The GIPA principle is crucial to enable HIV/AIDS sufferers and vulnerable groups to be engaged in the overall stages of design, implementation and evaluation of HIV programs.

“Nothing about us without us” is a common motto among contemporary AIDS activism.

Abundant research suggested that countries such as Australia, New Zealand, Canada; countries in Western Europe or even developing countries such as Thailand and Uganda, which are successful in reducing or slowing HIV epidemics characterized by their significant success in reducing stigma and discrimination toward HIV/AIDS and vulnerable groups.

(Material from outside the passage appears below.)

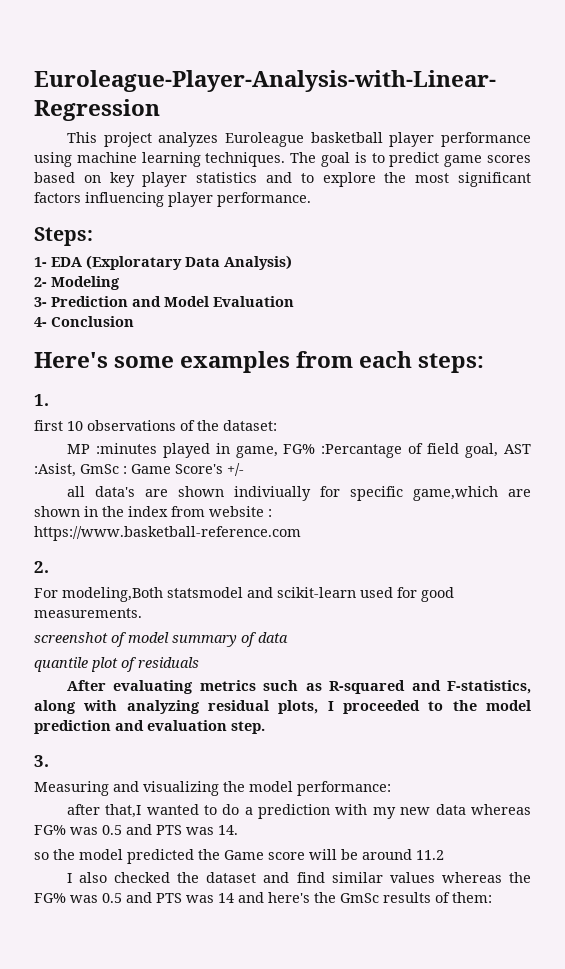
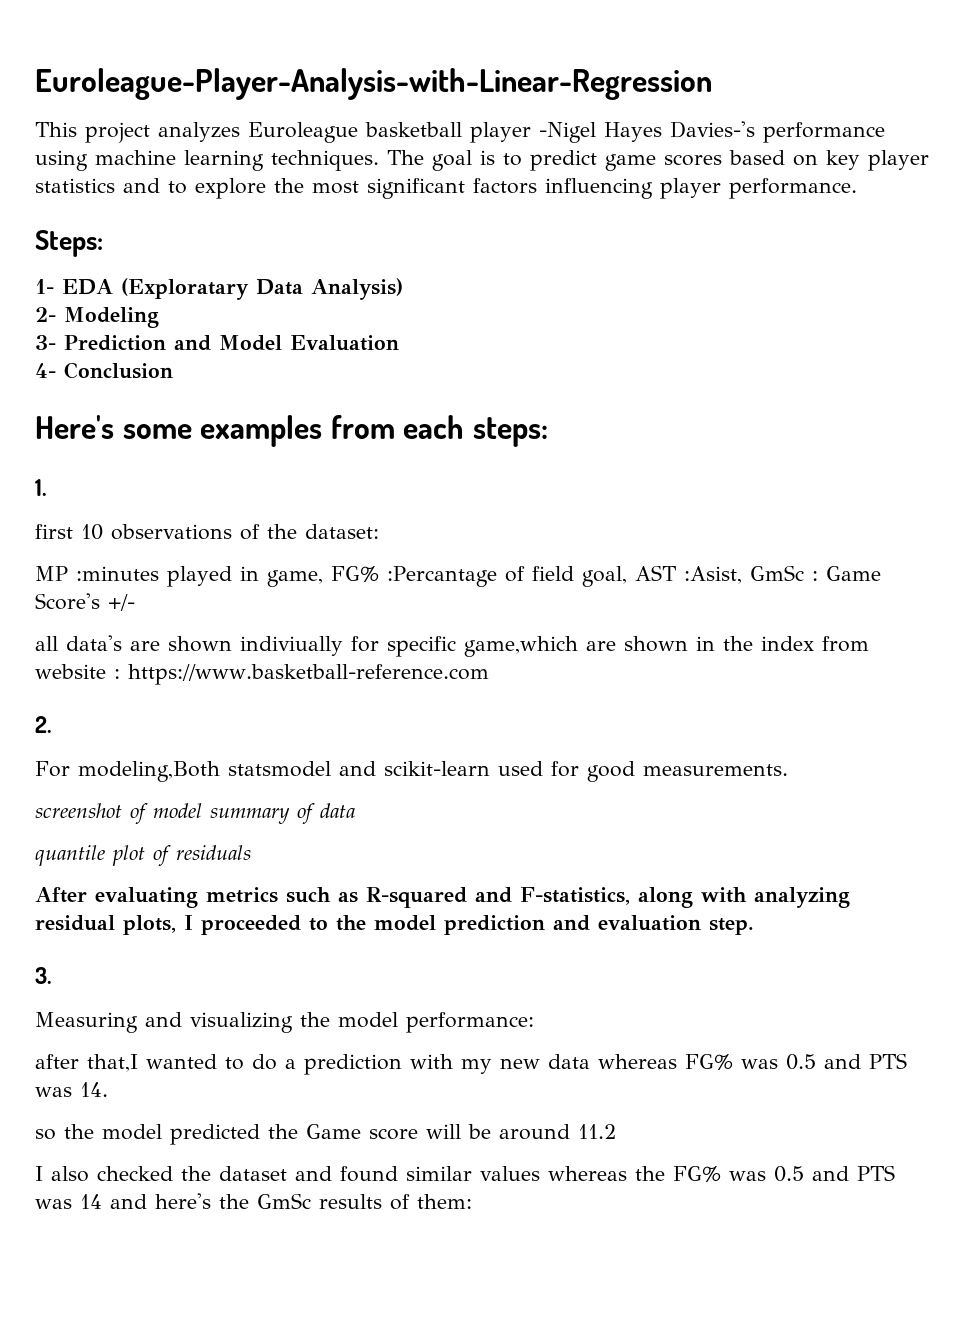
- This project analyzes Euroleague basketball player performance using machine learning techniques.
+ This project analyzes Euroleague basketball player -Nigel Hayes Davies-'s performance using machine learning techniques.
- I also checked the dataset and find similar values whereas the FG% was 0.5 and PTS was 14 and here's the GmSc results of them:
+ I also checked the dataset and found similar values whereas the FG% was 0.5 and PTS was 14 and here's the GmSc results of them:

Reducing stigma and discrimination toward these people will allow them to fulfill their rights to the highest attainable standard of health as one of the fundamental rights of every human without distinction of race, religion, political belief, economic and social conditions as recognized in 1946 with the adoption of the constitution of the World Health Organization.

This was supported two years later in article 25 (1) of the Universal Declaration of Human Rights (UDHR) and again echoed in article 12 of the International Covenant of Economic, Social and Cultural Rights (ICESCR) in 1996.

Many countries, including Indonesia, have ratified the ICESCR and are now challenged to translate their ratification into action in many related fields, including in the field of HIV prevention and treatment.

Studies on HIV/AIDS strongly suggested that respecting and fulfilling the rights of HIV/AIDS and vulnerable groups are a basic requirement to reduce the spread of the epidemics.

In contrast, repressive policies and attitudes toward HIV/AIDS and vulnerable groups will only lead to the exacerbation of the epidemics.

Our lawmakers should play a key role in combating stigma and discrimination toward HIV/AIDS and vulnerable groups as essential parts of our effort to fight the epidemics.

The writer is a PhD candidate at the School of Population Health, the University of Melbourne, Australia.